**TASK INSTRUCTIONS**
Go through the records line by line and work out how many lines hold the word "stem". Answer with the number only.

[Before-and-after page screenshots]
────────────────

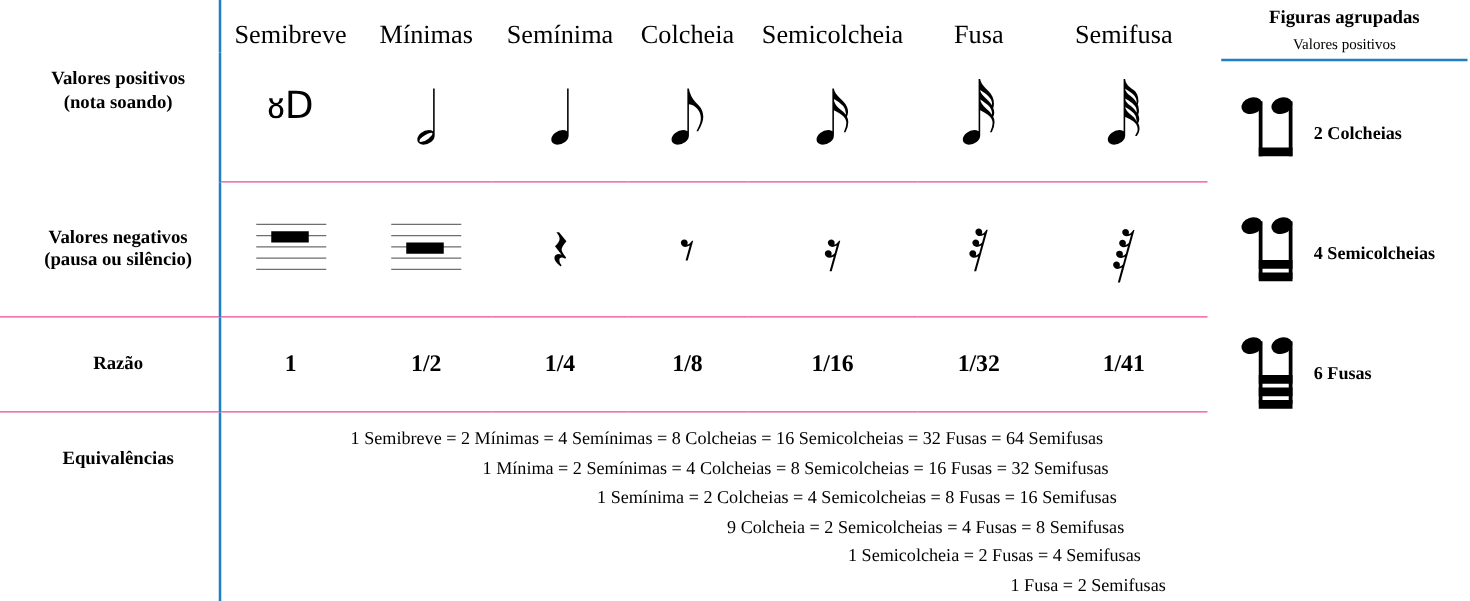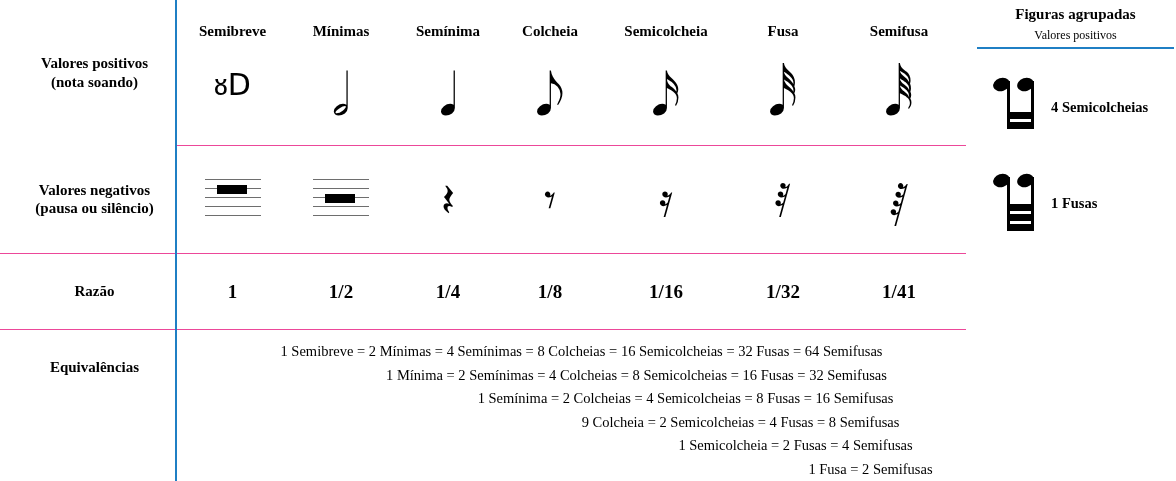--- a/index.html
+++ b/index.html
@@ -48,8 +48,8 @@
     border-right: 2px solid #1f7fc4;
   }
   .colhead {
-    font-weight: bold;
-    font-size: 15px;
+    font-weight: normal;
+    font-size: 21px;
     vertical-align: bottom !important;
     padding-bottom: 2px !important;
   }

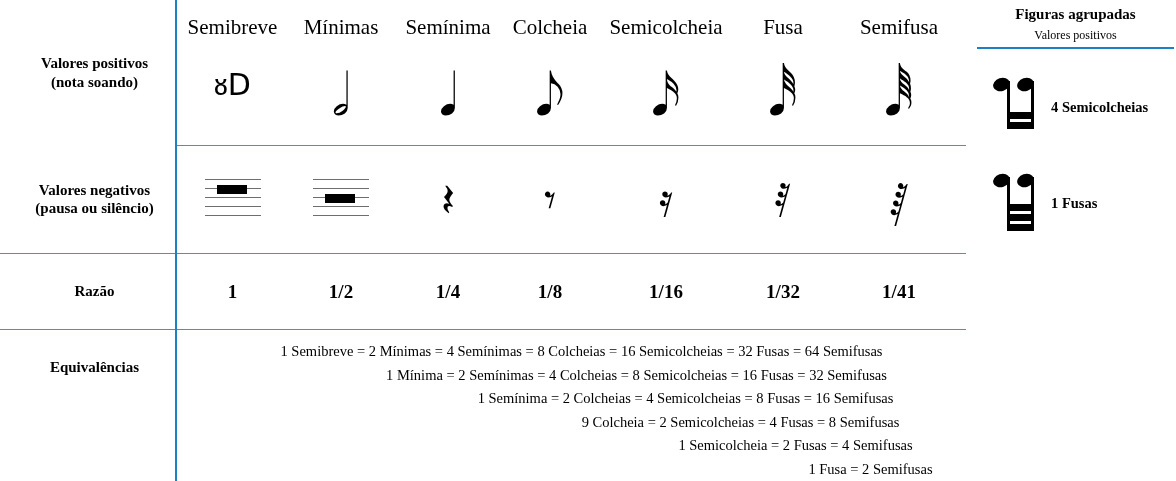--- a/index.html
+++ b/index.html
@@ -318,6 +318,16 @@
     <div id="right-sub">Valores positivos</div>
     <div id="right-rule"></div>
 
+    <div class="group-row">
+      <span class="beamfig">
+        <span class="head h1"></span>
+          <span class="head h2"></span>
+        <span class="stem s1" style="height:44px"></span>
+        <span class="stem s2" style="height:44px"></span>
+        <span class="beam" style="top:40px"></span>
+      </span>
+      <span class="group-label">2 Colcheias</span>
+    </div>
 
     <div class="group-row">
       <span class="beamfig">

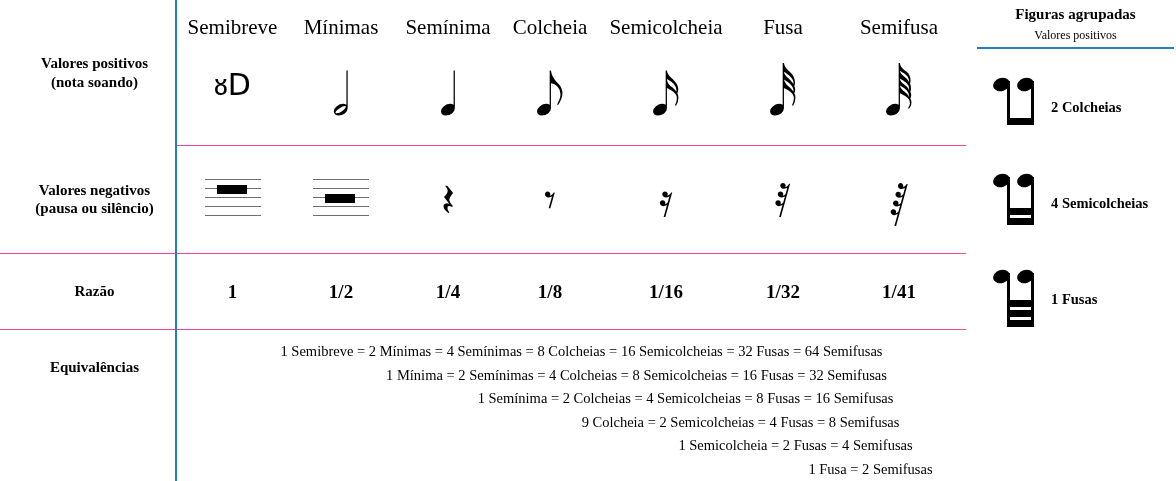--- a/index.html
+++ b/index.html
@@ -351,7 +351,7 @@
         <span class="beam" style="top:40px"></span>
         <span class="beam" style="top:50px"></span>
       </span>
-      <span class="group-label">1 Fusas</span>
+      <span class="group-label">6 Fusas</span>
     </div>
 
   </div>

────────────────

**EXERCISE RESULT**
2